The article makes clear they aren't asking for Club Med. They agree that if they could have a private space that is safe, connected to their community without endless rules around things like sobriety and when they can come and go they would sign up for housing. Hotels and small home communities seem to offer that, which is where we should place all our emphasis.

Or, we can keep pretending like forcing them to relocate through sweeps until they accept the prison like accommodations we offer them will magically solving the problem.

That's what we have been doing up until now. To quote Dr. Phil, how's the working for ya?

28

@26: See if you can hold these two conflicting ideas in your head at once. No one wants homelessness and all the problems it creates. but things like street sweeps do nothing to address homelessness. It's just a more expensive way to not address homelessness.

Do you have an actual proposal, or are just hear to whine about how you don't like homelessness? If the latter, you would be hard pressed to find a side that supports homelessness, so I'm not sure who you imagine your debating here.

29

@27: Sweeps keep homeless encampments temporary, and by doing so are the necessary catalysts for change to get the homeless to accept better options and, perhaps most important of all, sweeps alleviate the ramifications to the environment and neighborhood and allow things to heal.

30

@29: Making homelessness someone else's problem through constant street sweeps accomplishes nothing and we have tried this "necessary catalyst" model you argue for and it has failed. Streets sweeps don't reduce homelessness and do nothing to push people into "better options" your tough love fantasies not withstanding.

Like the war on drugs, how many times do you need to see that "tough love necessary catalyst" argument fail before you learn it does not work?

If you want to decrease the impact of homelessness on neighborhoods you need the opposite approach to street sweeps. You want to maintain the homeless in fixed locations so you can provide showers, toilets and other basics so they don't create all the environmental problems you associate with homelessness that results from moving on a regular basis with little access to basic infrastructure.

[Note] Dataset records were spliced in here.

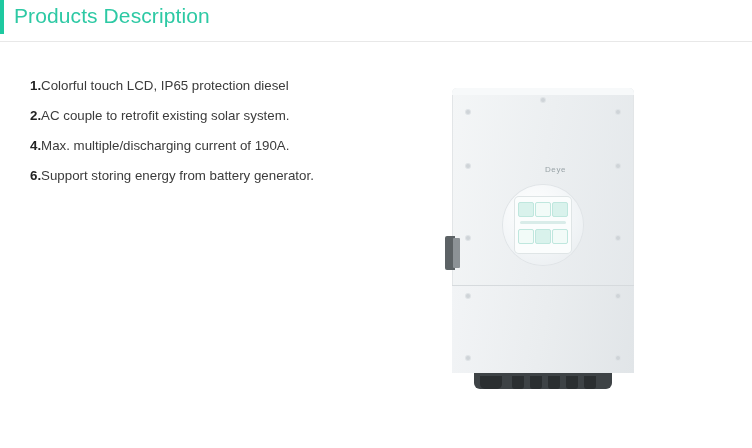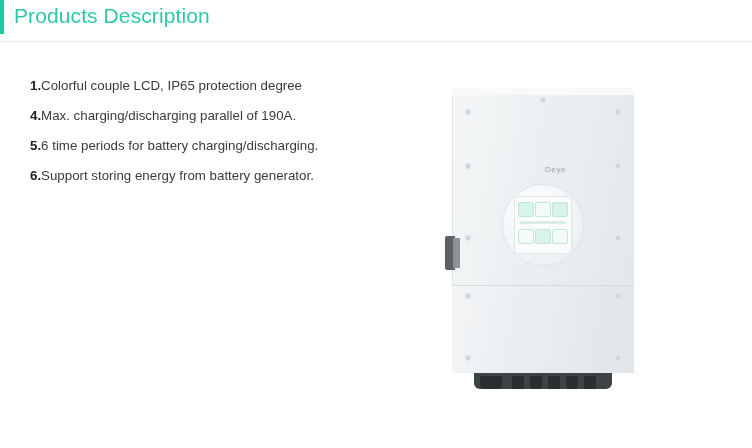"Colorful couple LCD, IP65 protection" span { text: couple LCD, IP65 protection degree -> touch LCD, IP65 protection diesel }
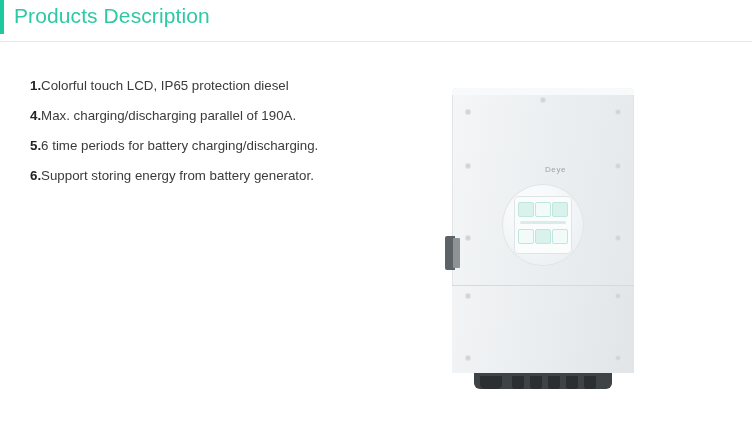"2.AC couple to retrofit existing" p { html: none -> <p><b>2.</b><span>AC couple to retrofit existing solar system.</span></p> }
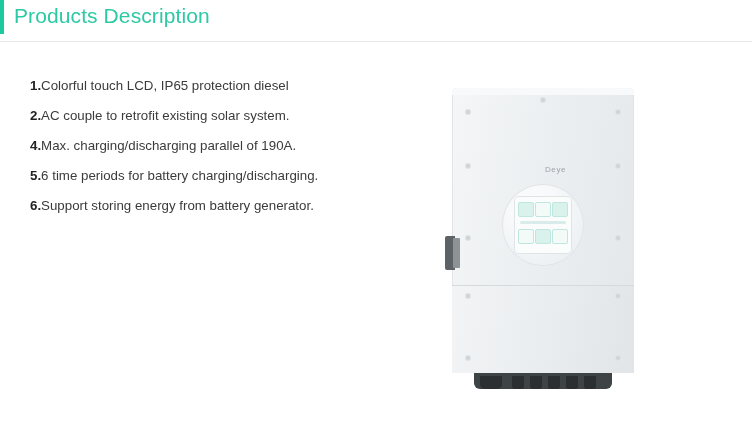"Max. charging/discharging parallel of" span { text: charging/discharging parallel -> multiple/discharging current }
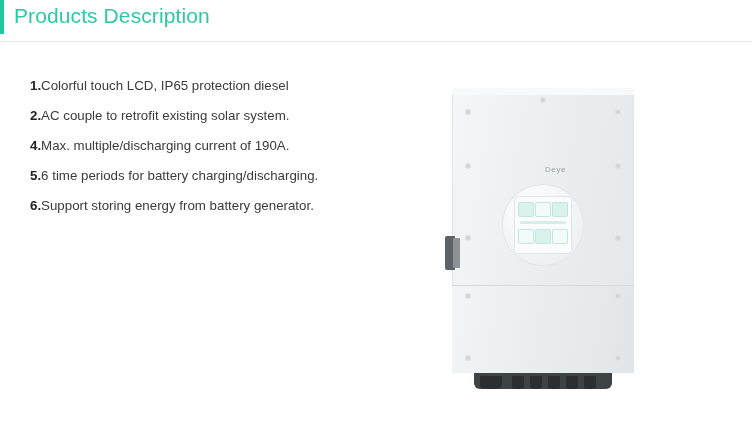"5.6 time periods for battery" p { html: <p><b>5.</b><span>6 time periods for battery charging/discharging.</span></p> -> none }
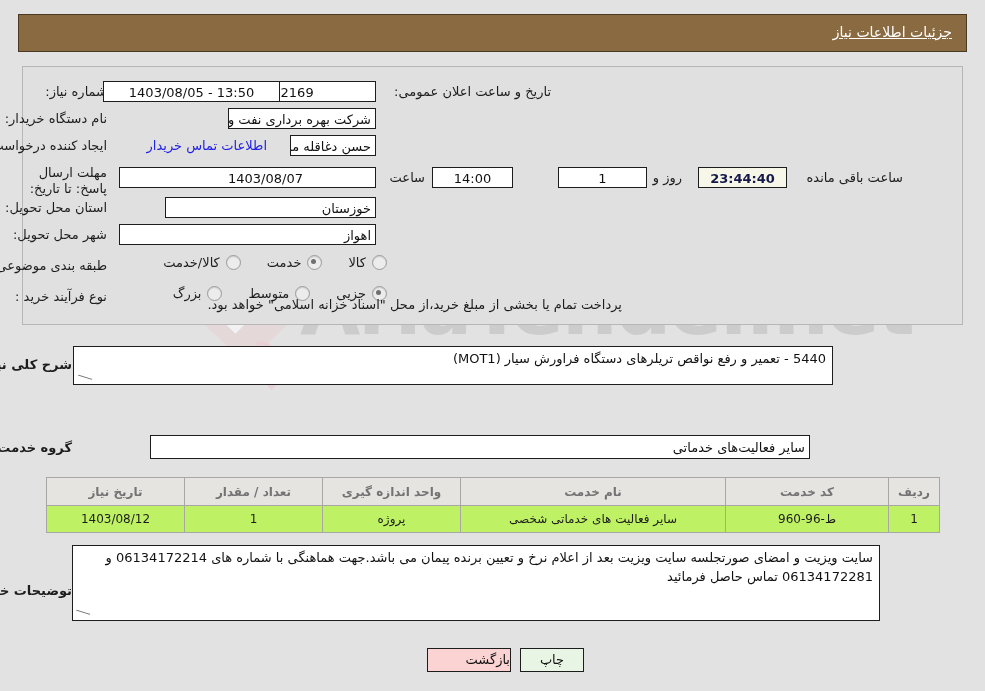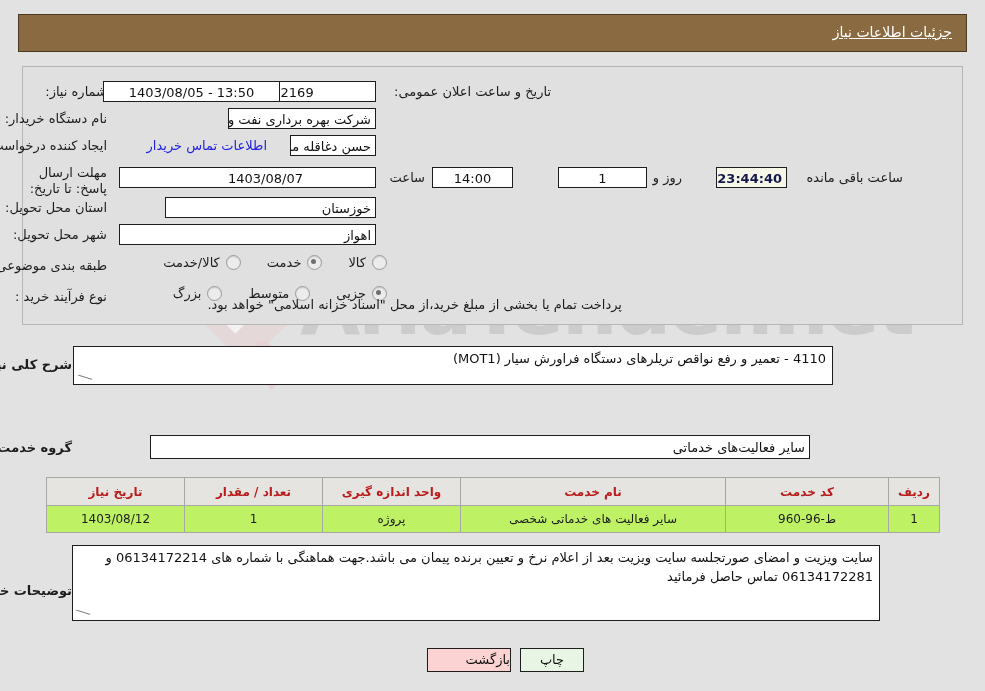"23:44:40" div.fld { width: 71px -> 89px }
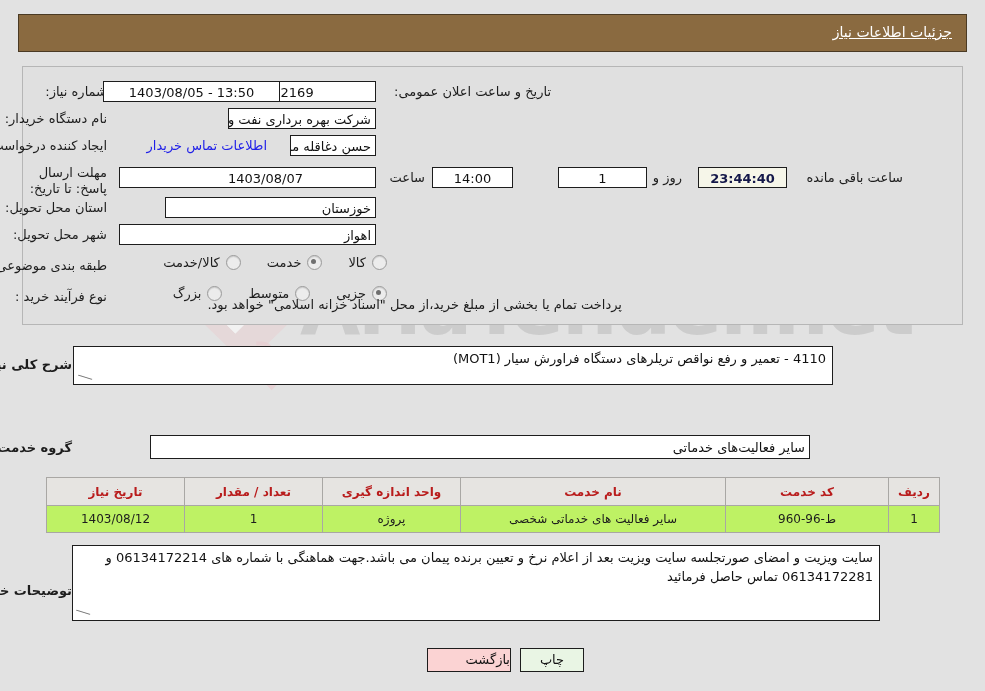"4110 - تعمیر و رفع" div.ta { text: 4110 -> 5440 }
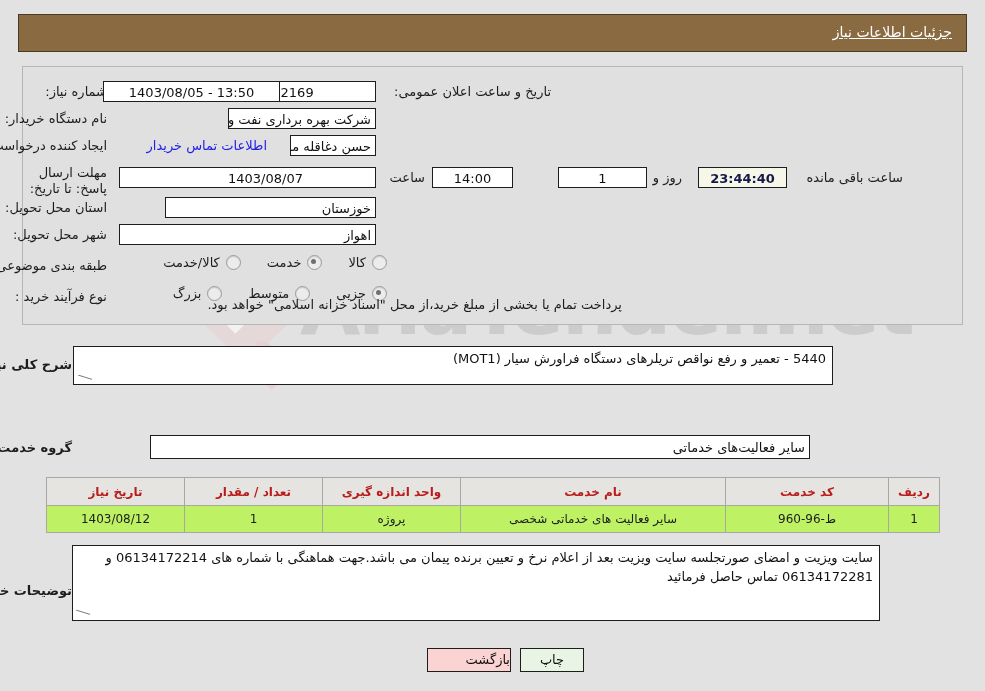"تاریخ نیاز" table.grid th { color: #b91c1c -> #737373 }
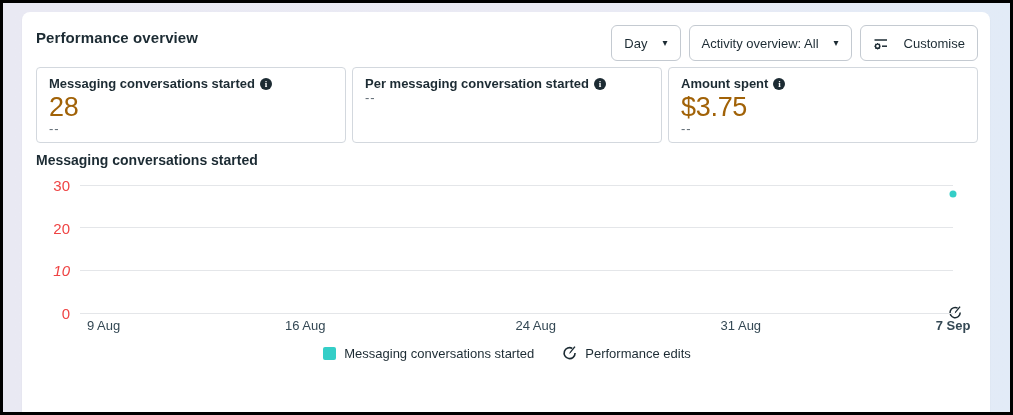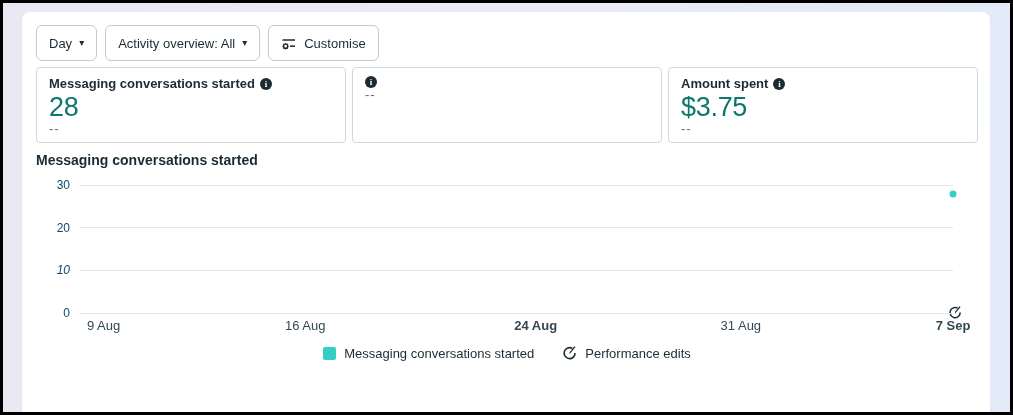"Performance overview" div.page-title { html: none -> <div>Performance overview</div> }
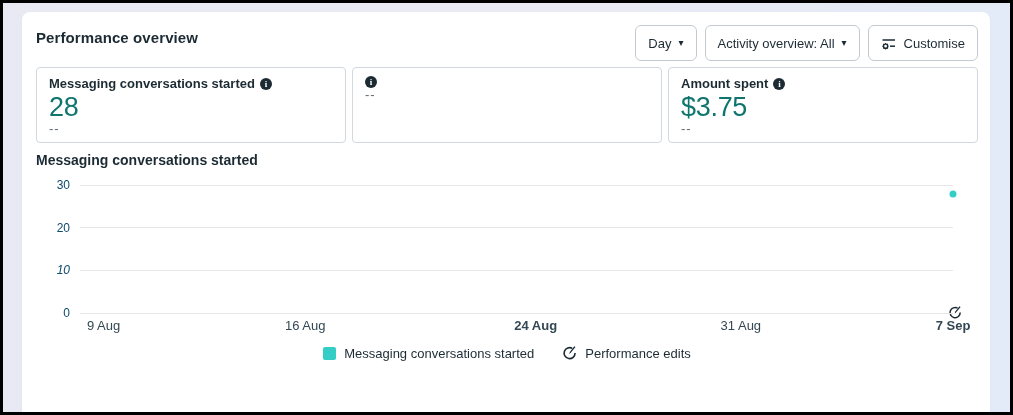"Day" .btn { gap: 7px -> 15px }
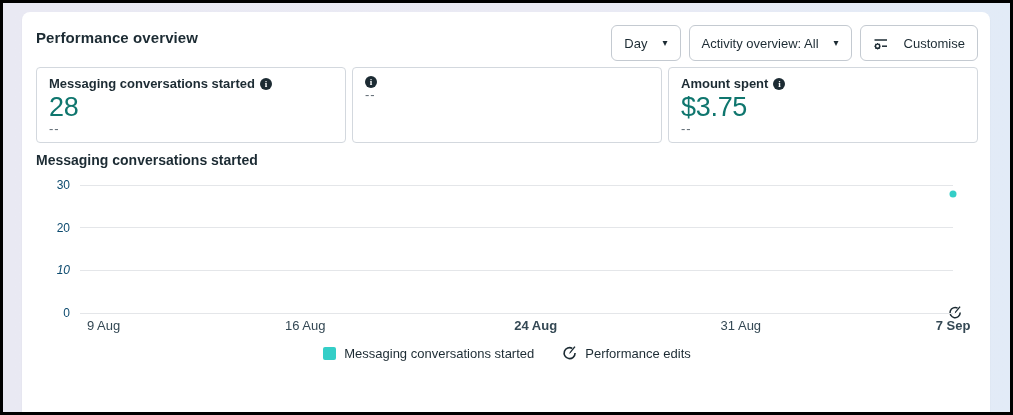"Per messaging conversation started" span { html: none -> <span>Per messaging conversation started</span> }
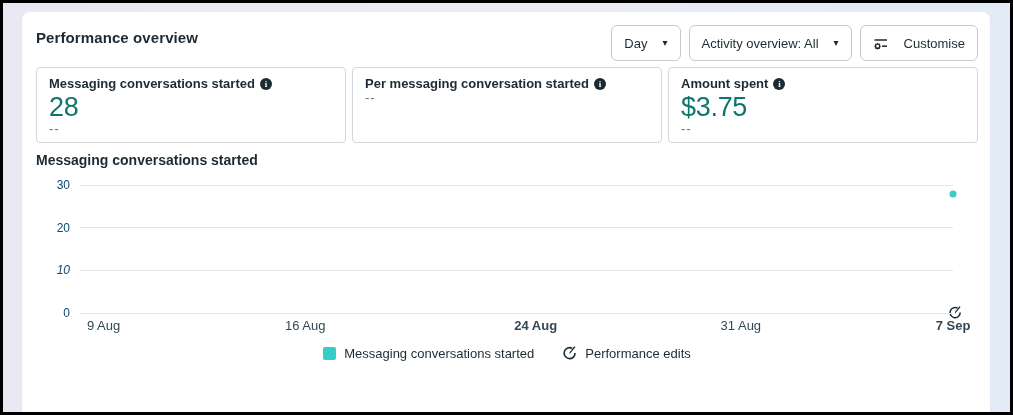"28" .metric-value { color: #0f766e -> #a16207 }
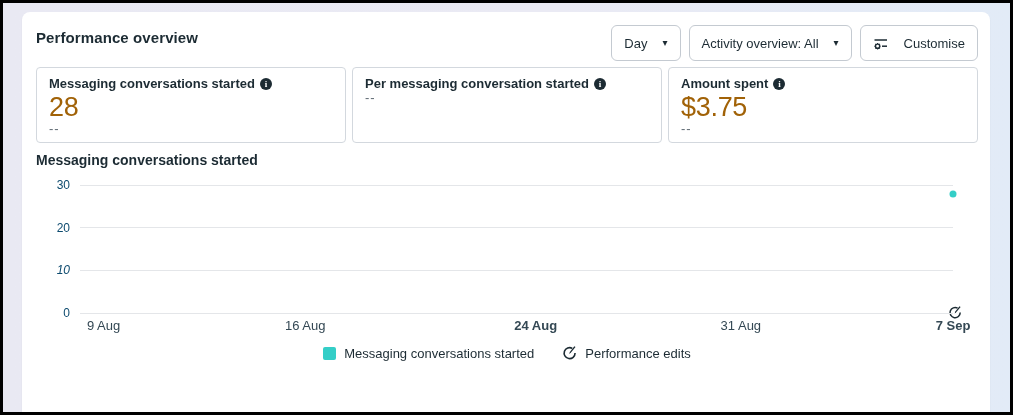"30" .ytick { color: #0c4a6e -> #ef4444; font-size: 12px -> 15px }
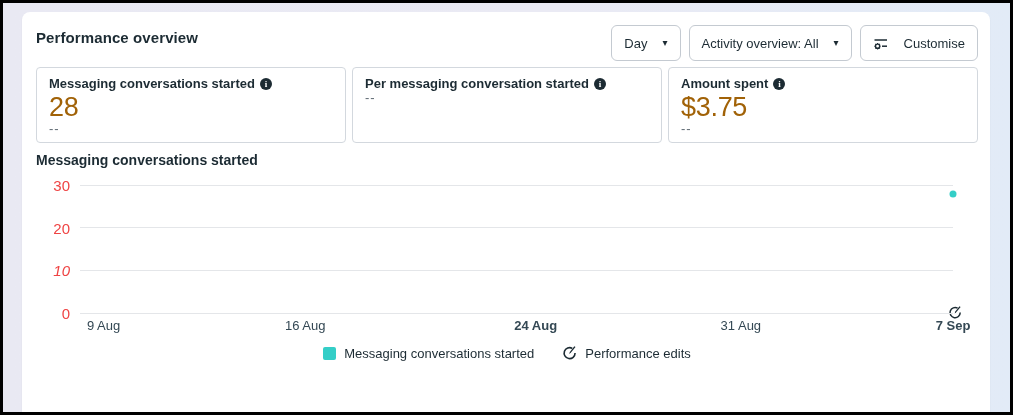"24 Aug" div.xtick { font-weight: bold -> none }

I have seen parts of Oregon move towards this model of designated encampment sites with basic services provided and it's a big improvement over non-designated camp areas followed by sweeps, especially to the environment and the neighborhoods you claim to care about.

31

Letting homeless camps remain permanent is not an option in a civilized society.

32

@31: Homelessness itself is not an option in a civilized society, so you are placing the cart before the horse.

Homelessness is where we are. I prefer ending homelessness, but we lack the political will and your endless sweeps does nothing to move us towards more people in housing, or a safer society.

"Frustration" + "do something" is not a credible proposal. All the evidence shows that street sweeps do nothing to reduce homelessness. You need to start asking if your proposed solution is a proven failure, what's your own motivation?

34

@32: You know, it's hard to not let your mindset guilt trip the novice in this area. After all, you are ingratiating yourself in the 'progressive', 'bleeding-heart', culture whose selfless disposition always gives the unfortunate homeless an extremely generous benefit of the doubt. It is also your passion as well, a very noble one I admit. Washing the feet of a beggar, one can almost see you and Mother Teresa in prayer.

I'm not buying it anymore. Keeping these camps is wrong. As @33 and many others point out, a very large percentage of the homeless are too non-functional to afford or even keep up a free apartment.

But perhaps most important of all, these kids need to be kept safe. While it could be argued that it's stereotypical to worry about a child predator in homeless camp next to a school - wisdom dictates not to take the chance.